Background:
The learning-based algorithms provide an ability to automatically estimate and refine GM, WM
and CSF. The ground truth manually achieved from the 3T MR image may not be accurate and reliable with poor image
intensity contrast. It will seriously influence the classification performance because the supervised learning-based
algorithms extremely rely on the ground truth.
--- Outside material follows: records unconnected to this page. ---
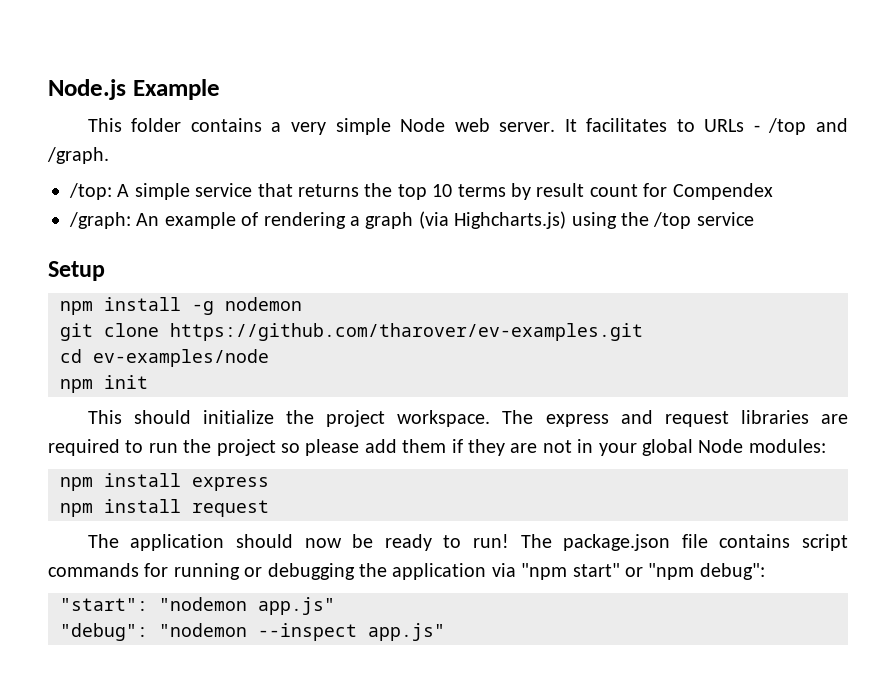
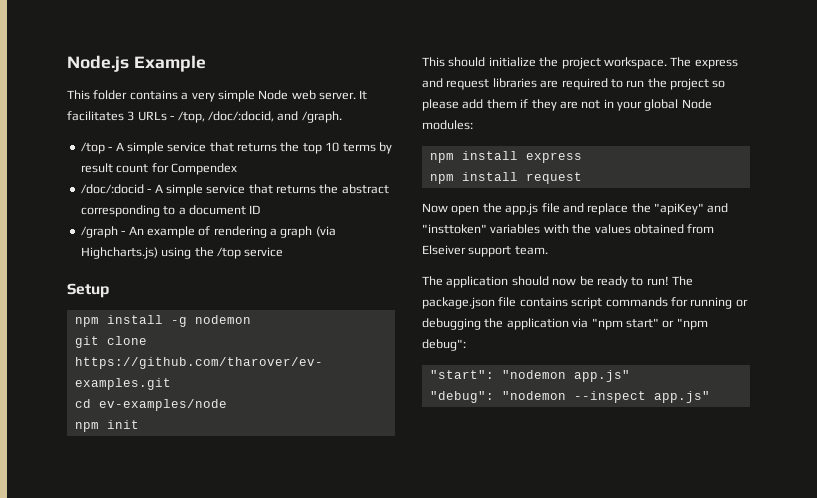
- It facilitates to URLs - /top and /graph.
+ It facilitates 3 URLs - /top, /doc/:docid, and /graph.
- /top: A simple service that returns the top 10 terms by result count for Compendex
+ /top - A simple service that returns the top 10 terms by result count for Compendex
- /graph: An example of rendering a graph (via Highcharts.js) using the /top service
+ /doc/:docid - A simple service that returns the abstract corresponding to a document ID
+ /graph - An example of rendering a graph (via Highcharts.js) using the /top service
+ Now open the app.js file and replace the "apiKey" and "insttoken" variables with the values obtained from Elseiver support team.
Recently, the 7T MR images brings about the excellent image intensity
contrast, while Structured Random Forest (SRF) performs the pixel-level classification and achieves structural and
contextual information in images.
Materials and Methods:
In this paper, a automatic segmentation algorithm is proposed
based on ground truth achieved by the corresponding 7T subjects for segmenting the 3T&1.5T brain tissues using SRF
classifiers. Through taking advantage of the 7T brain MR images, we can achieve the highly accuracy and reliable ground
truth and then implement the training of SRF classifiers. Our proposed algorithm effectively integrates the T1-weighed
images along with the probability maps to train the SRF classifiers for brain tissue segmentation.
Results:
Specifically, for
the mean Dice ratio of all 10 subjects, the proposed method achieved 95.14%±0.9%, 90.17%±1.83%, and 81.96%±
4.32% for WM, GM, and CSF. With the experiment results, the proposed algorithm can achieve better performances than
other automatic segmentation methods. Further experiments are performed on the 200 3T&1.5T brain MR images of
ADNI dataset and our proposed method shows promised performances.
Conclusions:
The authors have developed and
validated a novel fully automated method for 3T brain MR image segmentation.